● **DATA EXTRACT**

------------------------------------------------------------------------

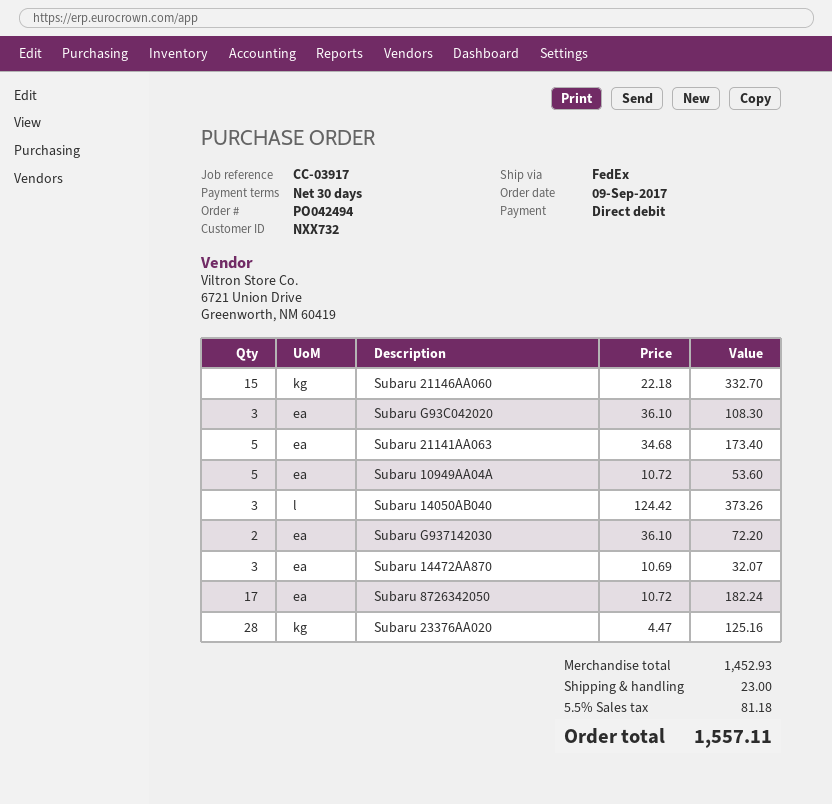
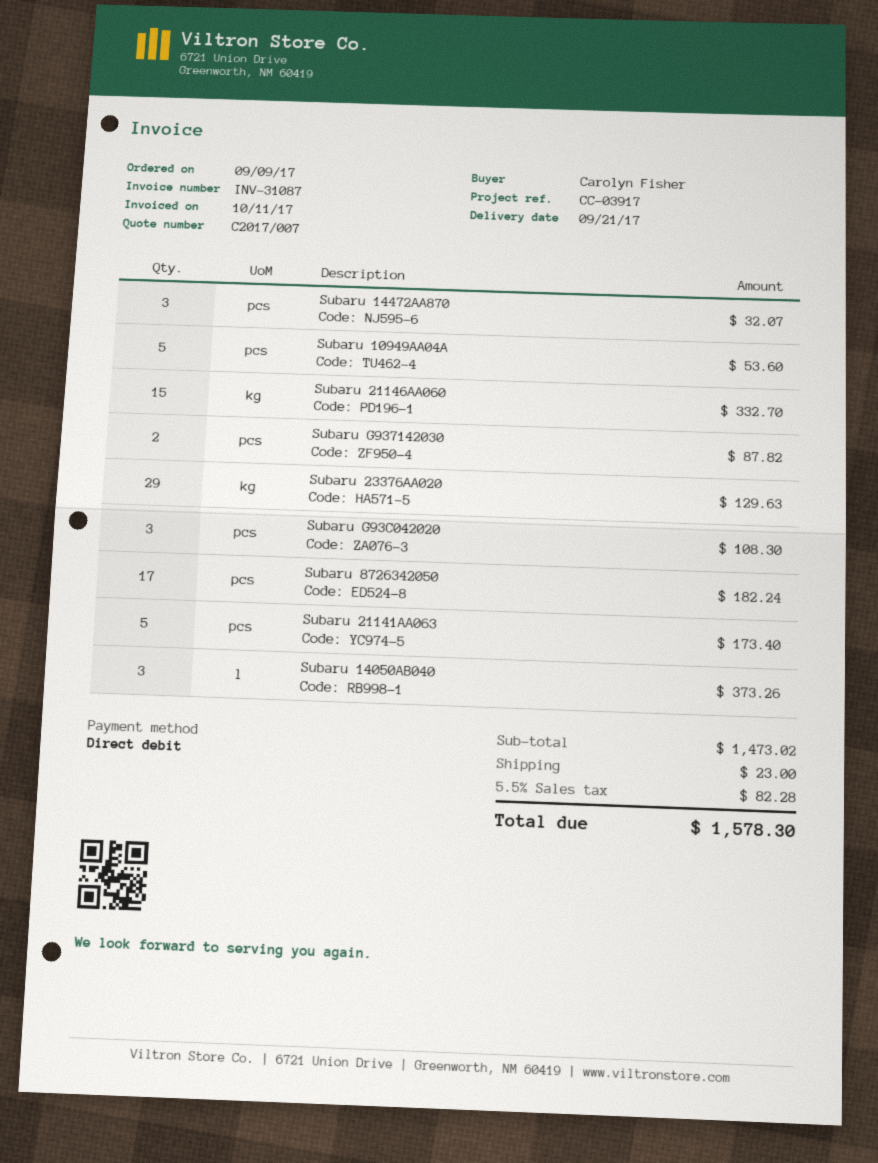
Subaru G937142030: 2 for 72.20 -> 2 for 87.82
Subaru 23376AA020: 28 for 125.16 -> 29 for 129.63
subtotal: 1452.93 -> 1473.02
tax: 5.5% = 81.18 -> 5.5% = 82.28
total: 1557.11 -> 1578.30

------------------------------------------------------------------------

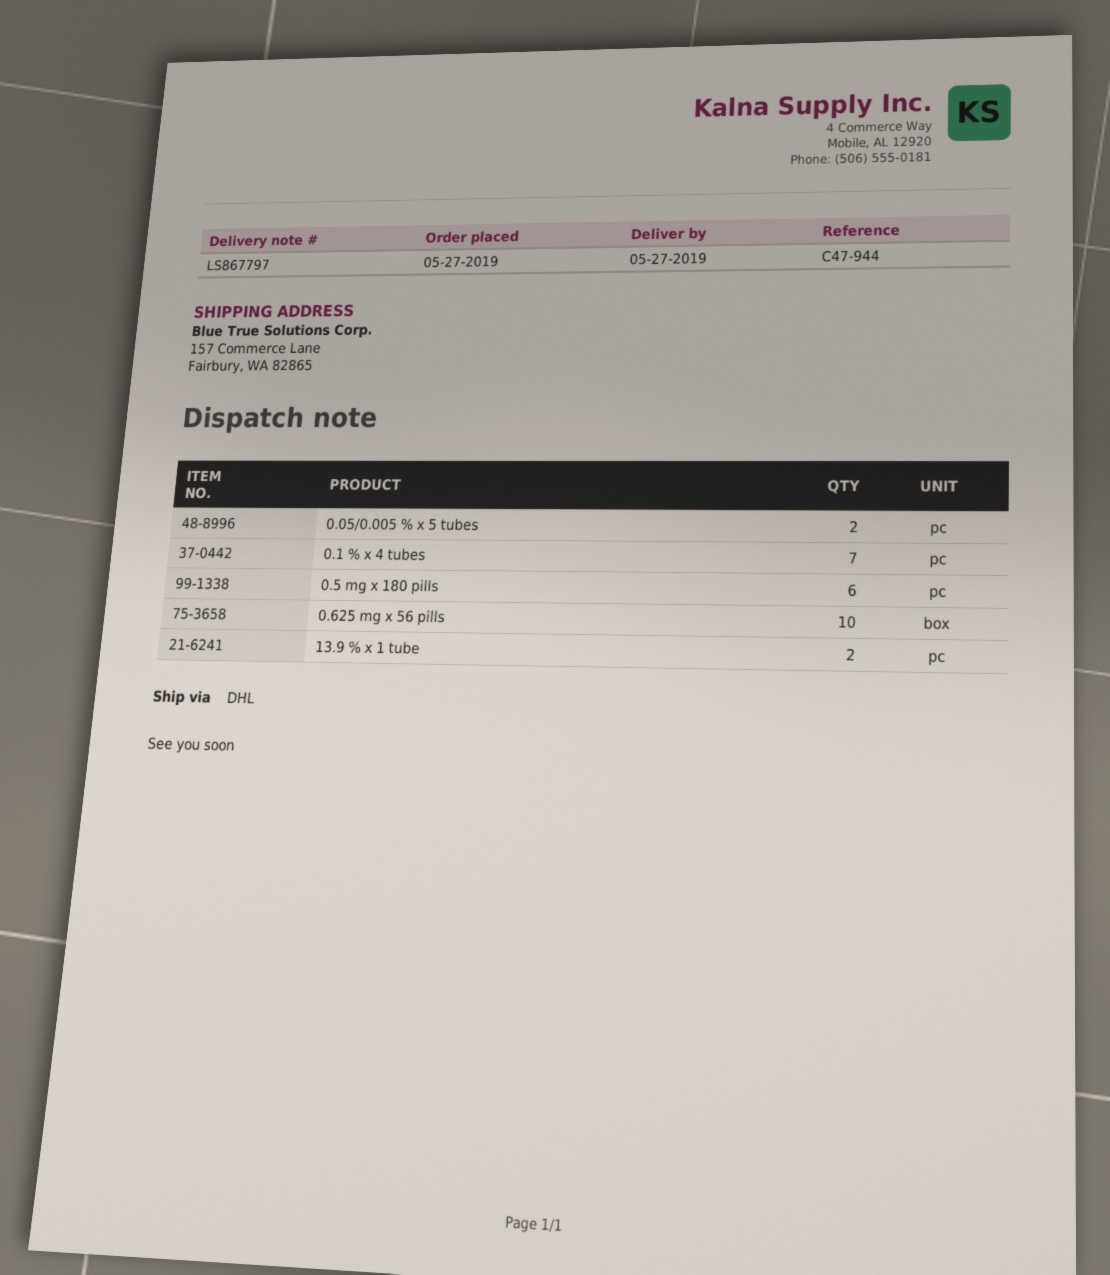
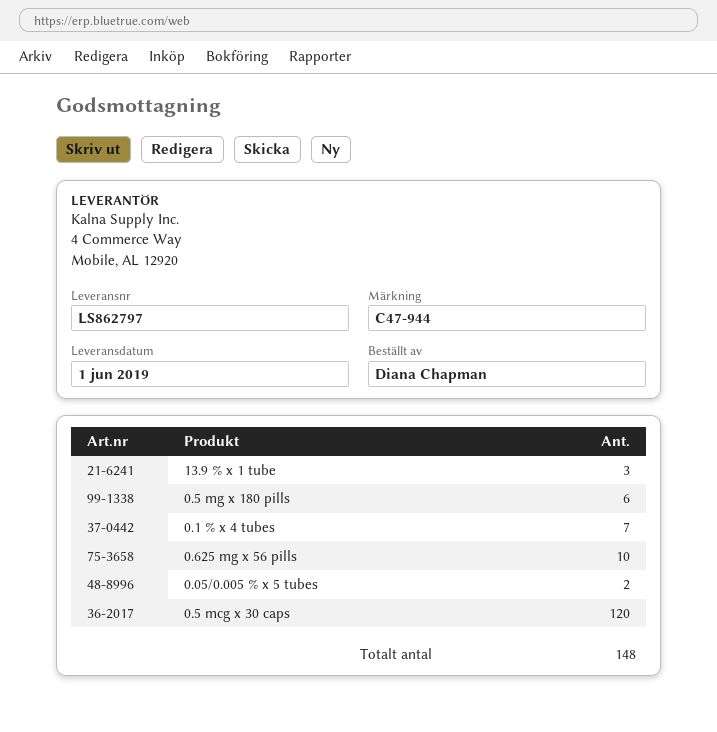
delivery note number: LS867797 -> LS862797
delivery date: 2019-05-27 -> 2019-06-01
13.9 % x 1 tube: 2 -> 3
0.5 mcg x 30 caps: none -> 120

------------------------------------------------------------------------

The reply should consist of a single number: how many lines in the listing contain the word "Subaru".

● **WRITTEN SOLUTION**
2